“Hiya, do you mind just looking after my handbag?” the stranger, a pretty twenty-something woman in a bikini asked us as we lay on the beach in Long Bay, Auckland. “No problem,” I replied, looking around to see if there was a camera filming this for some Leon Schuster film. I looked at Marion in surprise next to me as the stranger plonked her handsome leather handbag down next to our towels, cried “thank you!” and scampered down to the sea.
Eyeing the trendy handbag, I thought: bomb? Joke? Some post-grad psychology student testing different people’s mistrustful responses for her thesis … where is that camera or the grinning TV crew?
“The handbag looks suspiciously smart for a beach,” I muttered to Marion. Half an hour later the bikini girl came running back, cried another thank you and was off with her handbag. It was for real.
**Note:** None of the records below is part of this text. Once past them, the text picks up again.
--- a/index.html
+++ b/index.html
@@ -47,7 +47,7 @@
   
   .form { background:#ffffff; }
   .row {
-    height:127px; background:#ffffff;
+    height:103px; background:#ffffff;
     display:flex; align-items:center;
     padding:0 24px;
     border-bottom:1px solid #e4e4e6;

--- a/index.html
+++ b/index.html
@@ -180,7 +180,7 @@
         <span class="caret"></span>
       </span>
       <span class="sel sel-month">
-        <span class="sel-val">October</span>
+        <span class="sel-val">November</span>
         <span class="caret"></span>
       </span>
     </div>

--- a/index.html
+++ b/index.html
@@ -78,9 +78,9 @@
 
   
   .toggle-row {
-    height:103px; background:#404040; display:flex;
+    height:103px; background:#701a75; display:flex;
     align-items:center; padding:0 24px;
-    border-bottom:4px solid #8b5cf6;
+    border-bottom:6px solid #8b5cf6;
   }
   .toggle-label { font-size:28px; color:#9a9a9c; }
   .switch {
Being a South African and having grown up in a culture of mistrust (as have most people in a number of countries I would add), under no circumstances, in any country I have been to or would go to would I, or surely you, leave valuables with a stranger on a beach while going for a swim. This is only one example of many incidents of deep trust that I have witnessed here on the Silver Fern Islands. Often on the streets in Auckland in the growing summer people leave their car doors open (not just the windows down) and unwatched while their vehicles cool off. I had to stop thinking that open car door thing was just a prank and stopped furtively looking around for the hidden camera or someone watching with binoculars.
Kiwi-land is a different world to all the countries I have been to or lived in. There is an enormous amount of trust and openness among people here. Early this morning I went for one of my long, meditative walks and saw schoolchildren blithely walking on their own to school or bus stops. Ten-year-olds happily said hello to me, without a shadow of fear for walking past a strange adult on a solitary street. I find it sad that I still have a twinge of discomfort when an anonymous child on her own cheerily greets me, but that’s my conditioning, coming out of a SA culture of mistrust. On saying hello back, I find myself thinking, oh dear, what has she been taught about paedophiles?
But it’s also amazing how we can use a few isolated incidents to form a lasting impression about countries, persons and so forth. In China, in Shaoxing, long before I could speak any reasonable Mandarin, Marion once could hardly walk because of some painful infection she had in her foot. The college we worked at was closed and we could not contact any of our translators to take her to hospital. An anonymous university student who could speak English saw our plight and politely asked how he may help. We didn’t know where a hospital was or how to find one and I was desperately scratching through a dictionary to show a taxi driver the Mandarin characters for “hospital”. The university student took over the whole project, escorted us to a hospital, got us an appointment with a doctor, did all the translating, and Marion’s foot was treated and back to normal within days. After we saw the doctor, we thanked the lad and he grinned and sauntered off after hailing another taxi and giving the cabbie our home address.
From this one story, the first impression one forms of China is that it is chockablock with friendly, trustworthy, helpful people. And that, from my five years experience there, does have its truth.
In South Africa I once decided to move down to Fish Hoek from Johannesburg to run my business and was going to stay with my mother in her flat initially. I drove to Cape Town in one day with my car loaded with stuff I needed immediately like my computer and fax machine while I waited for the furniture removal truck to arrive. Having left Jozi at about 3am with about four hours sleep I arrived in Fish Hoek at about 8pm, exhausted. Regular shots of caffeine got me through the last two hours of driving. I struggled to get all my things up the four flights of stairs to the flat and eventually sat downstairs, outside, pooped. Again, an anonymous man stopped and asked if I was okay. “Please help,” I moaned. “I am absolutely buggered and just need to finish offloading my car. I will pay you.” He happily helped and soon the job was done. “Please let me pay you,” I said with a huge smile, looking forward to putting my feet up in the lounge and savouring my mother’s dinner. “Really, no problem, only too glad to help, God bless,” he replied, doing a boy’s scout salute. I returned the salute with a heartfelt thank you.
From this single anecdote, the immediate impression one forms of South Africa is that it is chockablock with friendly, trustworthy, helpful people. And that, from my forty years experience of living there, does have its truth.
But Marion or I are still not about to trust a handbag or other valuable to a complete stranger on a beach or elsewhere. Well, would you?